(WHAT IS EXPECTED) Only the lines from the one that contains "- they might be interested in. If the" through the last line of the records should appear, each printed exactly as it is.

(Change detection outputs)
========================
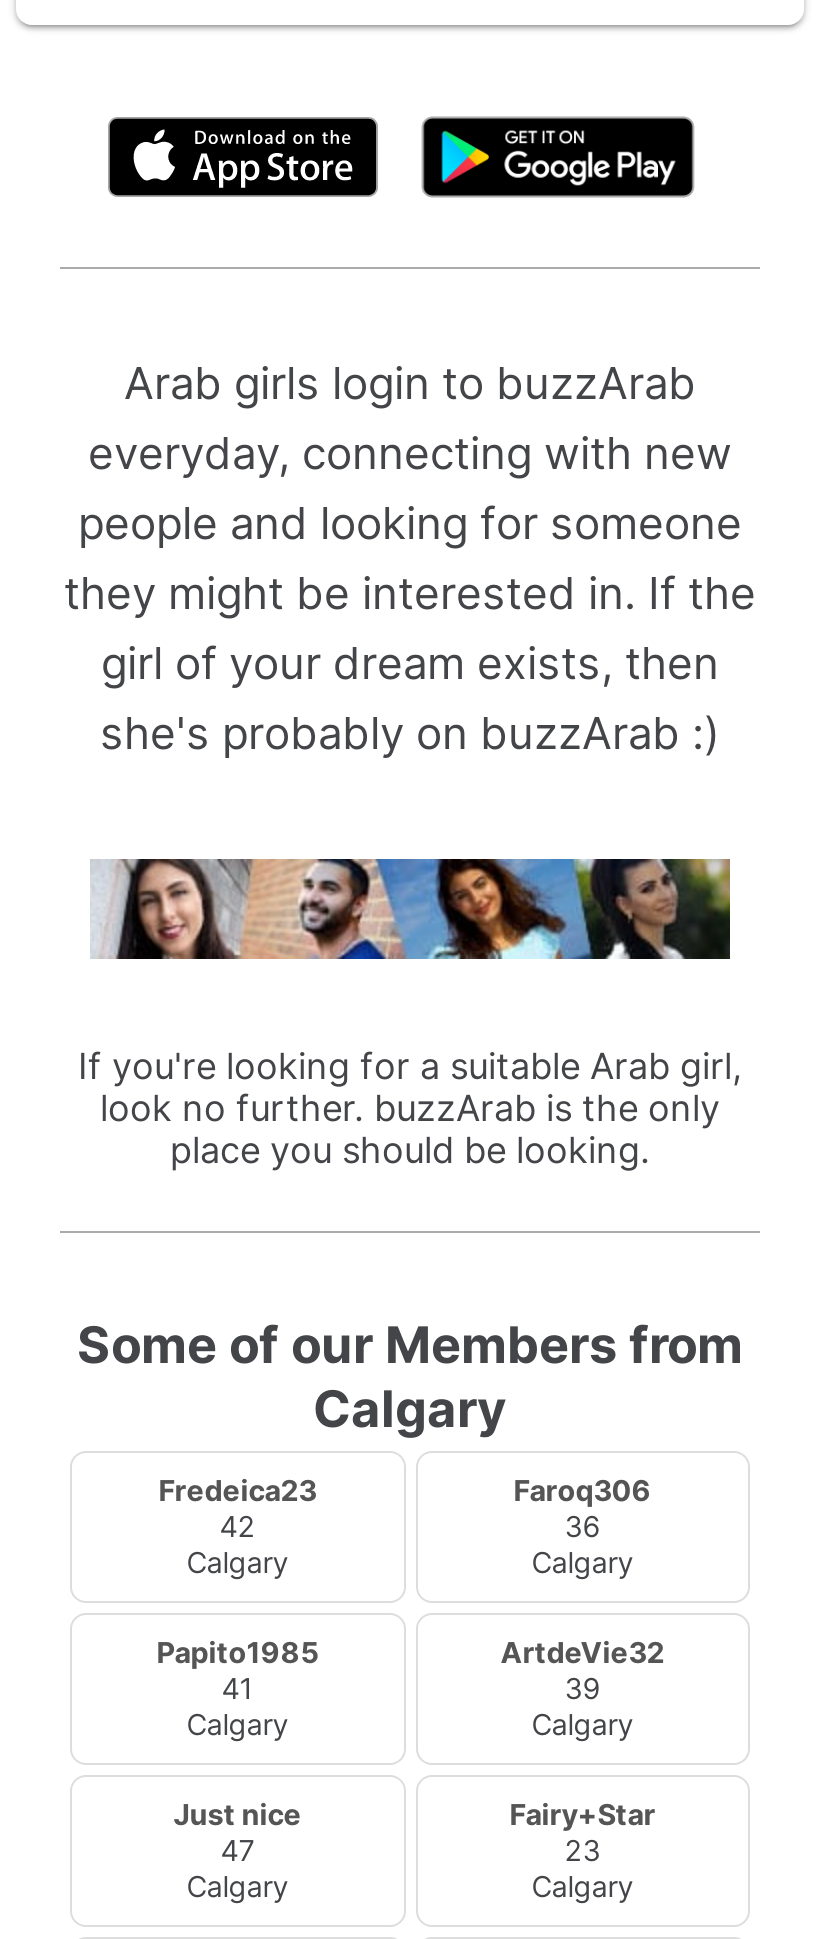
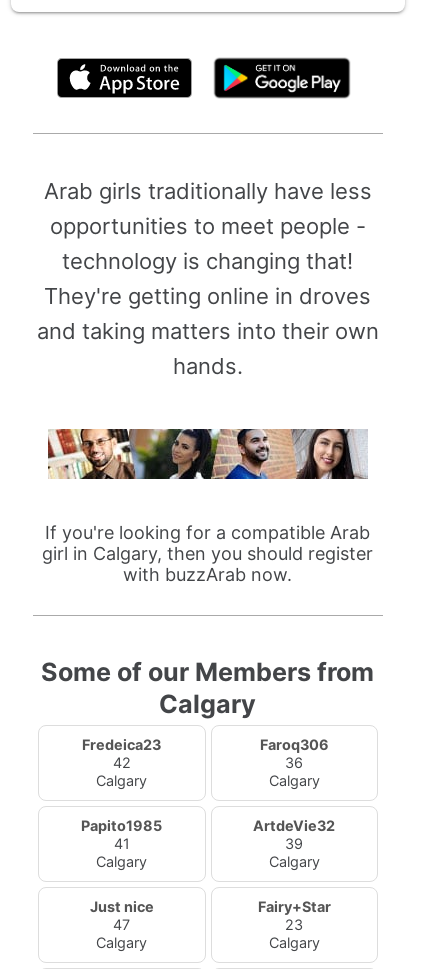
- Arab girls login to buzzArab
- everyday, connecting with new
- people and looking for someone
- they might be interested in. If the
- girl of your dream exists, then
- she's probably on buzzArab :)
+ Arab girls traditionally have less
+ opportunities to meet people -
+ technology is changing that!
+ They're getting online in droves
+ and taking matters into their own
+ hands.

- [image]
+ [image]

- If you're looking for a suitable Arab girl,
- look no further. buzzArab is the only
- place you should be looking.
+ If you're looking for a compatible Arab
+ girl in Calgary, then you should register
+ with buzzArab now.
========================
(EXPECTED ANSWER)
- they might be interested in. If the
- girl of your dream exists, then
- she's probably on buzzArab :)
+ Arab girls traditionally have less
+ opportunities to meet people -
+ technology is changing that!
+ They're getting online in droves
+ and taking matters into their own
+ hands.

- [image]
+ [image]

- If you're looking for a suitable Arab girl,
- look no further. buzzArab is the only
- place you should be looking.
+ If you're looking for a compatible Arab
+ girl in Calgary, then you should register
+ with buzzArab now.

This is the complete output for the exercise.